Pues vaya que resultó polémico el evento de antier de la Dra. Claudia Sheinbaum, donde se firmó un Acuerdo de la Unidad que vino a abrirle la puerta de Morena a políticos de otros partidos y figuras del ámbito deportivo, cultural y empresarial.

En el quehacer político es un valor entendido que quien obtiene una candidatura, máxime si esta es para gobernador o presidente de la república, debe en primera instancia mostrar una apertura (por lo menos en el discurso) para buscar sumar a los más que sea posible. Y bueno, ya conocemos también que la justificación para ello es la manida narrativa de que “en este proyecto caben todos”, ya que “en mi Gobierno no habrá distingos de ningún tipo”.
Por eso es que se entiende la decisión tomada en el centro del país, tanto de Sheinbaum como de la dirigencia nacional de Morena, de buscar sumar adeptos a su candidatura. Sin embargo, considero que el error que generó la justa molestia de los morenistas de a pie, esos que son pioneros del movimiento y han hecho el trabajo de territorio para consolidarlo, fue placearles en su cara a ciertos personajes non gratos entre sus bases.

Y es que el sumar a ciudadanos respetados en el mundo deportivo, académico, empresarial, intelectual, etc., es una estrategia proselitista que genera simpatías y hasta la adhesión de nuevos simpatizantes al candidato (a). Pero lo que sucedió ayer fue que en dicho Acuerdo de Unidad, subieron al templete a políticos que apenas en la elección pasada eran férreos detractores de Morena y de AMLO, y entre los cuales hay incluso algunos por ahí que están ya muy desgastados.

Lo mejor quizá hubiera sido que la adhesión de esos ahora neomorenistas, su hubiera hecho de forma discreta o de bajo perfil. Que únicamente se hubiera muestreado a las personalidades ajenas al ámbito político.

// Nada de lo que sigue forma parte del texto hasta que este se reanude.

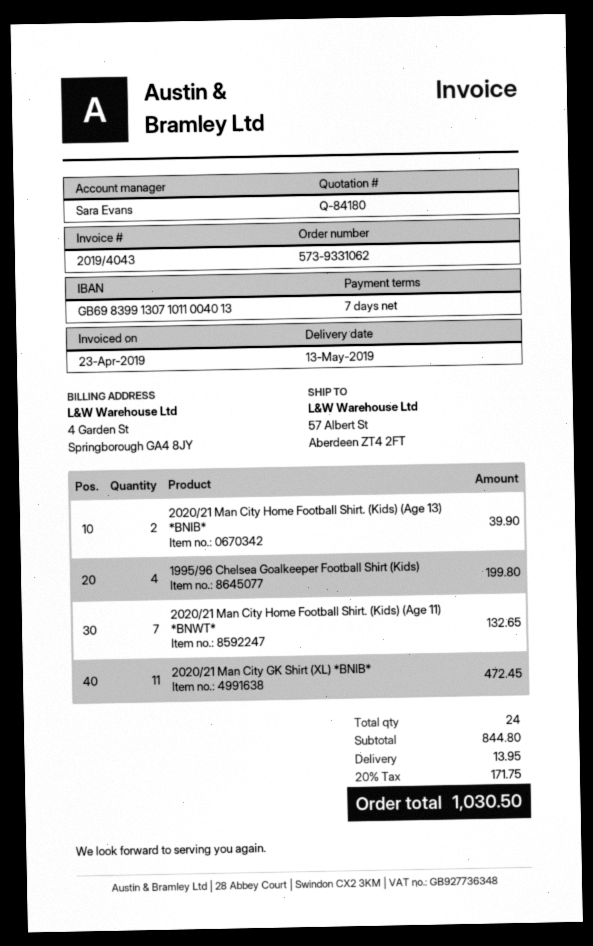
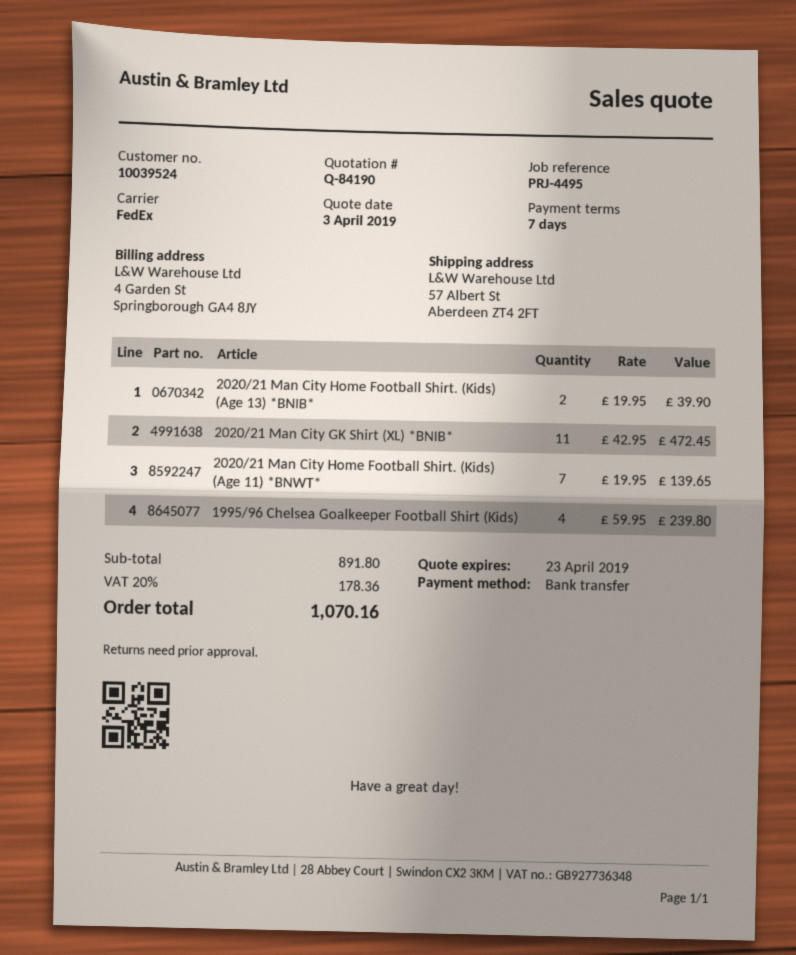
quote number: Q-84180 -> Q-84190
1995/96 Chelsea Goalkeeper Football Shirt (Kids): 4 for 199.80 -> 4 for 239.80
2020/21 Man City Home Football Shirt. (Kids) (Age 11) *BNWT*: 7 for 132.65 -> 7 for 139.65
subtotal: 844.80 -> 891.80
shipping: 13.95 -> none
tax: 20% = 171.75 -> 20% = 178.36
total: 1030.50 -> 1070.16

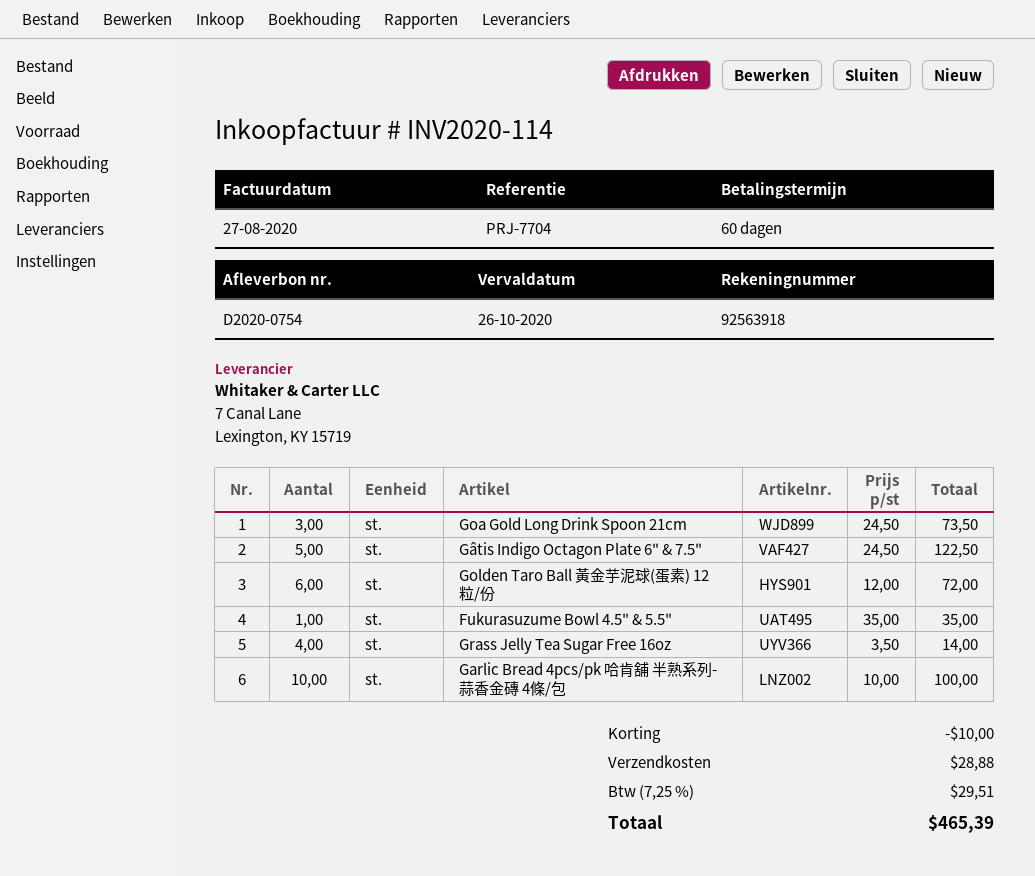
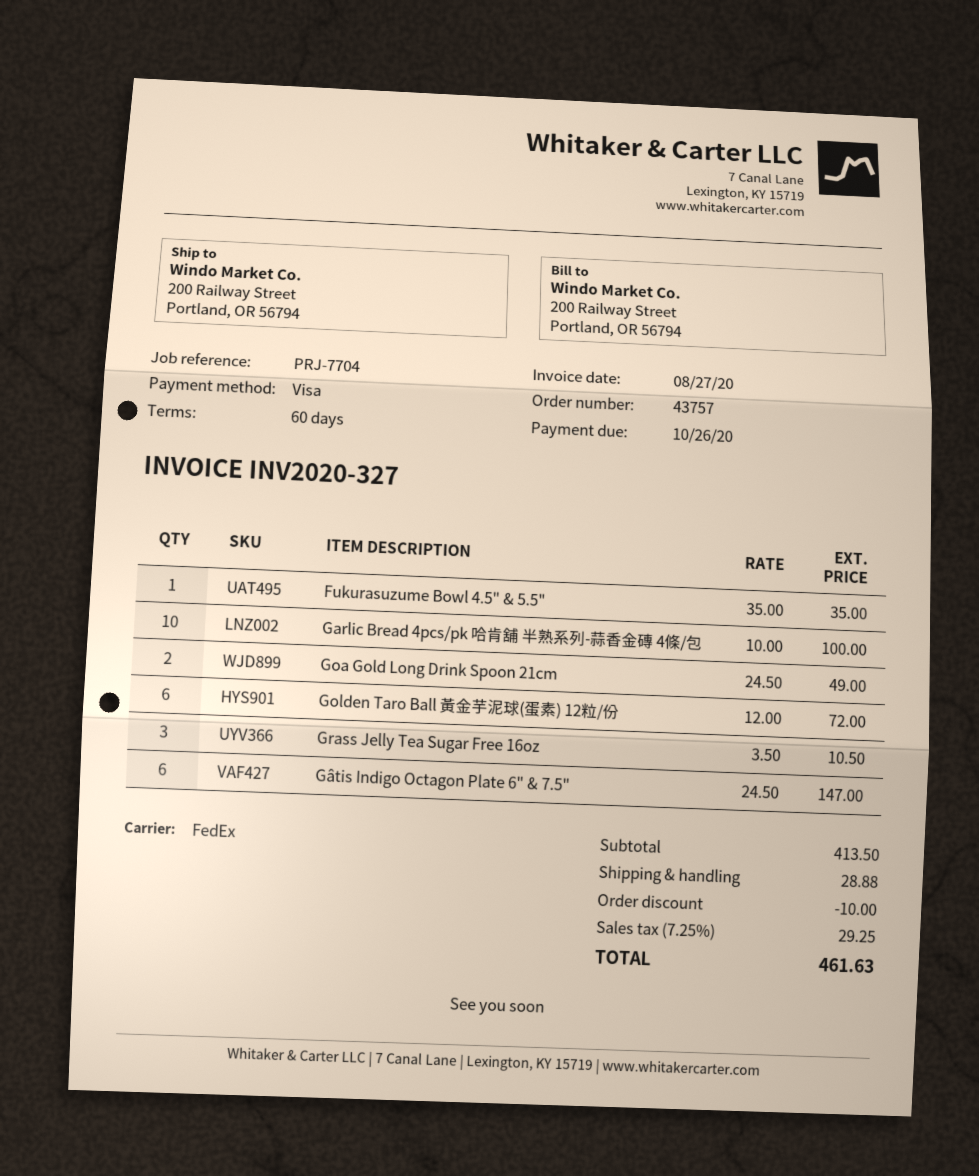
invoice number: INV2020-114 -> INV2020-327
Goa Gold Long Drink Spoon 21cm: 3 x 24.50 = 73.50 -> 2 x 24.50 = 49.00
Gâtis Indigo Octagon Plate 6" & 7.5": 5 x 24.50 = 122.50 -> 6 x 24.50 = 147.00
Grass Jelly Tea Sugar Free 16oz: 4 x 3.50 = 14.00 -> 3 x 3.50 = 10.50
tax: 7.25% = 29.51 -> 7.25% = 29.25
total: 465.39 -> 461.63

Porque además hay que decirlo, la suma de estos políticos provenientes de otros partidos no significa la incorporación en automático de más simpatizantes, ya que esa entelequia “soy yo y mi gente” que usan para venderse, es un sofisma o argucia que ya nadie les cree, mucho menos por la forma en que muchos de ellos abdicaron a sus partidos de origen. En todo caso, pudiera ser que ante los ojos de los simpatizantes de esos partidos políticos donde se forjaron e hicieron su carrera política, su decisión de convertirse ahora en morenistas, sea considerada una felonía movida por simple oportunismo.
Pero finalmente lo más importante será saber si lo que en el evento dijeron los oradores (quizá para atemperar los ánimos de las bases morenistas) se concreta o no. Me refiero a la parte donde dejaron en claro que quienes ahora se suman a la candidatura de la Dra. Sheinbaum, y por consiguiente al proyecto de la 4T, tendrán que formarse en la fila y hacer talacha antes de poder ostentar alguna candidatura. Y es que hay que reconocer que si bien en el 2018 la popularidad de AMLO hizo ganar a muchos improvisados que jamás se imaginaron estar en una curul o frente a una alcaldía, hoy ese partido político con mucha más estructura, con gente más capacitada y con programas de formación política, tiene una reserva de valiosos cuadros, suficiente como para no tener necesidad de echar mano de externos.

Por lo pronto, dentro de las declaraciones más inteligentes destaca la del diputado Ricardo Madrid, quien fue enfático al señalar “yo vengo a sumarme, coincido con el proyecto y la filosofía de Claudia Sheinbaum y no estoy buscando ninguna candidatura, no vengo a quitarle el lugar a nadie”.

Solo quedaría saber si esa es la postura de los demás que también se sumaron el sábado pasado, y si es verdad que tendrán que formarse en la fila; al fin y al cabo como bien lo dijo en el evento Fernández Noroña “cada quien tiene que hacerse responsable de su trayectoria política”.

En fin, como se dice coloquialmente… ya veremos dijo el ciego.